Feisty Little Book Women.

When people ask me, “What are your hobbies?” and I reply with, “Books- writing them and reading them,” I always feel a little insecure. What 25-year-old says books are their hobby? Popular culture tells me that I obviously do not have a vigorous social life if this is my response. Maybe it’s better for society that this is my hobby, anyway- I’ve never been one to really “hold their liquor” well, as the saying goes.

Yet yesterday, walking through the madness of downtown Manhattan with my best friend and fellow blogger, Jessica, I realized that maybe we shouldn’t be as self-conscious about being book people as we may be (or really, as I am). Because you may think books are boring, but really, it’s the people behind the books that make the stories pretty interesting.

Yesterday, Jessica posted a great piece entitled, “What Exactly Are “Boy Books?” a semi-response, semi-independent thought post relating to Ali’s post, “Books for Men.” It caused a moment (just a moment) of friction between the three of us via group text (really, them two plus me just standing there with the DUHRR expression of my face). As each person tried to explain the purpose of each post, I found myself chuckling. And yes, I knew it was entirely inappropriate to laugh when you’re two feisty-as-hell best friends are going at it.

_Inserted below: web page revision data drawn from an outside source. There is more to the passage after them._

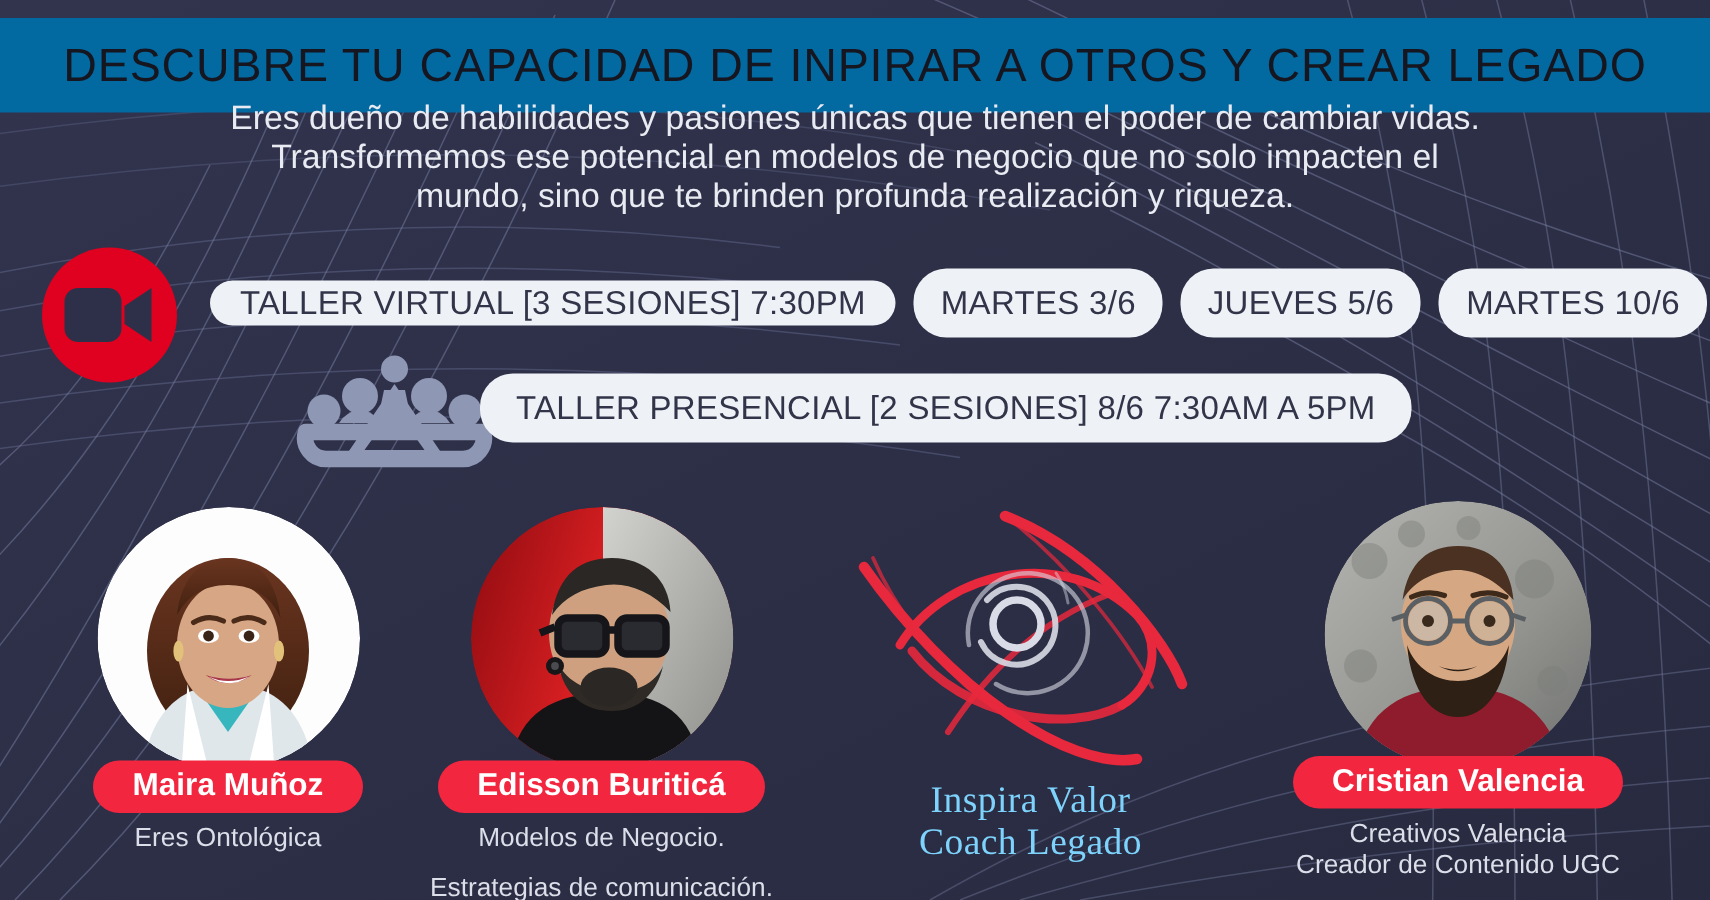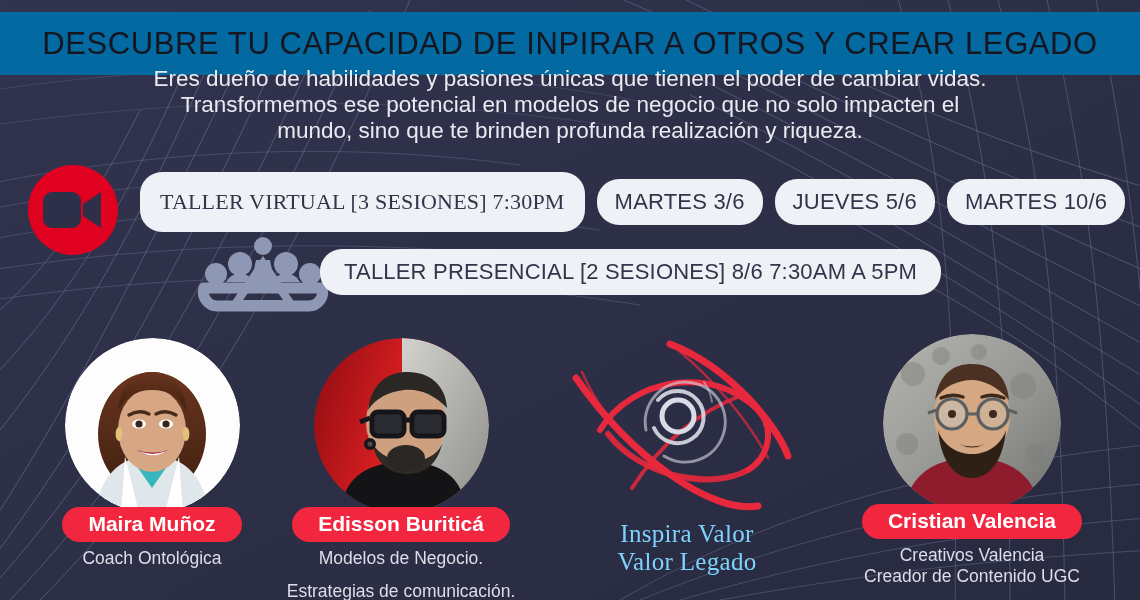--- a/index.html
+++ b/index.html
@@ -78,21 +78,21 @@
   .row-virtual {
     position: absolute;
     left: 140px;
     top: 179px;
     height: 46px;
     display: flex;
     align-items: center;
     gap: 12px;
     z-index: 5;
   }
-  .pill-virtual { height: 60px; padding: 0 20px; font-family: Liberation Serif, serif; }
+  .pill-virtual { height: 30px; padding: 0 20px; }
   .pill-date    { height: 46px; padding: 0 18px; }
 
   .pill-presencial {
     position: absolute;
     left: 320px;
     top: 249px;
     height: 46px;
     padding: 0 24px;
     z-index: 5;
   }
@@ -306,21 +306,21 @@
           <path d="M72,112 q15,11 31,0 q-15,5 -31,0 Z" fill="#a8364a"></path>
           <path d="M74,113 q13,6 27,0 q-13,9 -27,0 Z" fill="#ffffff"></path>
           <ellipse cx="54" cy="96" rx="3.4" ry="7" fill="#e2c27a"></ellipse>
           <ellipse cx="121" cy="96" rx="3.4" ry="7" fill="#e2c27a"></ellipse>
         </g>
       </svg>
     </div>
     <div style="margin-top:-6px;">
       <span class="name-badge">Maira Muñoz</span>
     </div>
-    <div class="role">Coach Ontológica</div>
+    <div class="role">Eres Ontológica</div>
   </div>
 
   <div class="speaker" style="left:277px; top:338px; width:248px;">
     <div class="avatar" style="width:175px;height:175px;">
       <svg width="175" height="175" viewBox="0 0 175 175">
         <defs>
           <clipPath id="ce">
               <circle cx="87.5" cy="87.5" r="87.5"></circle>
             </clipPath>
           <linearGradient id="redBg" x1="0" y1="0" x2="1" y2="0.3">
@@ -371,21 +371,21 @@
         <path d="M116,12 C150,40 186,82 206,120" stroke-width="2.5" opacity="0.7"></path>
       </g>
       <g fill="none" stroke="#d9dbe6" stroke-linecap="round">
         <circle cx="116" cy="78" r="16" stroke-width="5"></circle>
         <path d="M96,62 a26,26 0 1 1 -4,28" stroke-width="4" opacity="0.9"></path>
         <path d="M84,92 a40,40 0 1 1 18,26" stroke-width="3" opacity="0.6"></path>
         <path d="M142,44 a48,48 0 0 1 8,20" stroke-width="2" opacity="0.45"></path>
       </g>
     </svg>
     <div class="logo-text">Inspira Valor</div>
-    <div class="logo-text" style="margin-top:0;">Valor Legado</div>
+    <div class="logo-text" style="margin-top:0;">Coach Legado</div>
   </div>
 
   <div class="speaker" style="left:848px; top:334px; width:248px;">
     <div class="avatar" style="width:178px;height:178px;">
       <svg width="178" height="178" viewBox="0 0 178 178">
         <defs>
           <clipPath id="cc">
               <circle cx="89" cy="89" r="89"></circle>
             </clipPath>
           <linearGradient id="stoneBg" x1="0" y1="0" x2="1" y2="1">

I laughed, realizing that my own fears about being society’s “epic nerd” really are unfounded. Sure, I blog for a hobby, read books like there is no tomorrow, and write creative stories in my spare time (I so would have been a part of Regina’s group in Mean Girls). But the brilliant thing about that is the fact that books challenge us, inspire us, push us to think beyond pink on Wednesdays. Books themselves may seem boring to some, but it’s the people behind the books, the readers, that make them truly fantastic.

As an amateur writer (blogger and academic writer at this point) people have asked me why I write things certain ways, or why I focus on female characters and heartbreak. Aside from listening to way too much Adele, my answer is that the story isn’t my focus, but what the reader gets from it. That’s the incredible craft of storytelling.

Does anyone remember the wave of drama the emerged when JK Rowling announced Dumbledore was gay? Or when all of us balled like little girls at the end of the Divergent series? Team Edward/Jacob took firm roots in popular culture (although a little too long for my liking) and it’s kind of a compliment when people say, “Hey, you totally remind me of Katniss Everdeen.”

People make the books. People who read too much or too little, who find meaning and debate and larger societal impact from literature– they make the pages that turn. So sure, we are three friends who constantly text back and forth about books, the blog, and the boys. We ruffle each other’s feathers and we cry together. We sympathize with characters and we too get into vigorous debates about which guy is in fact the best choice for our favorite leading ladies. We the people, we make books great, and there is nothing to be ashamed of about that.

By the end of the day, all was quiet on the book blogging front. General agreement was reached and some laughs were shared about the fact that we were in a debate about a blog… about books of all things. But that’s why we have great books, and banned books, controversial books, and generally adored books. Because people make them; the people who read and love them for what they are.

Sure, I can’t hold my liquor. But I can laugh, cry, love, and hate with the pages that turn, book after book. I am a part of the population that makes popular literature, in fact, popular. We are feisty little book women, and by damn, it’s a great thing to be.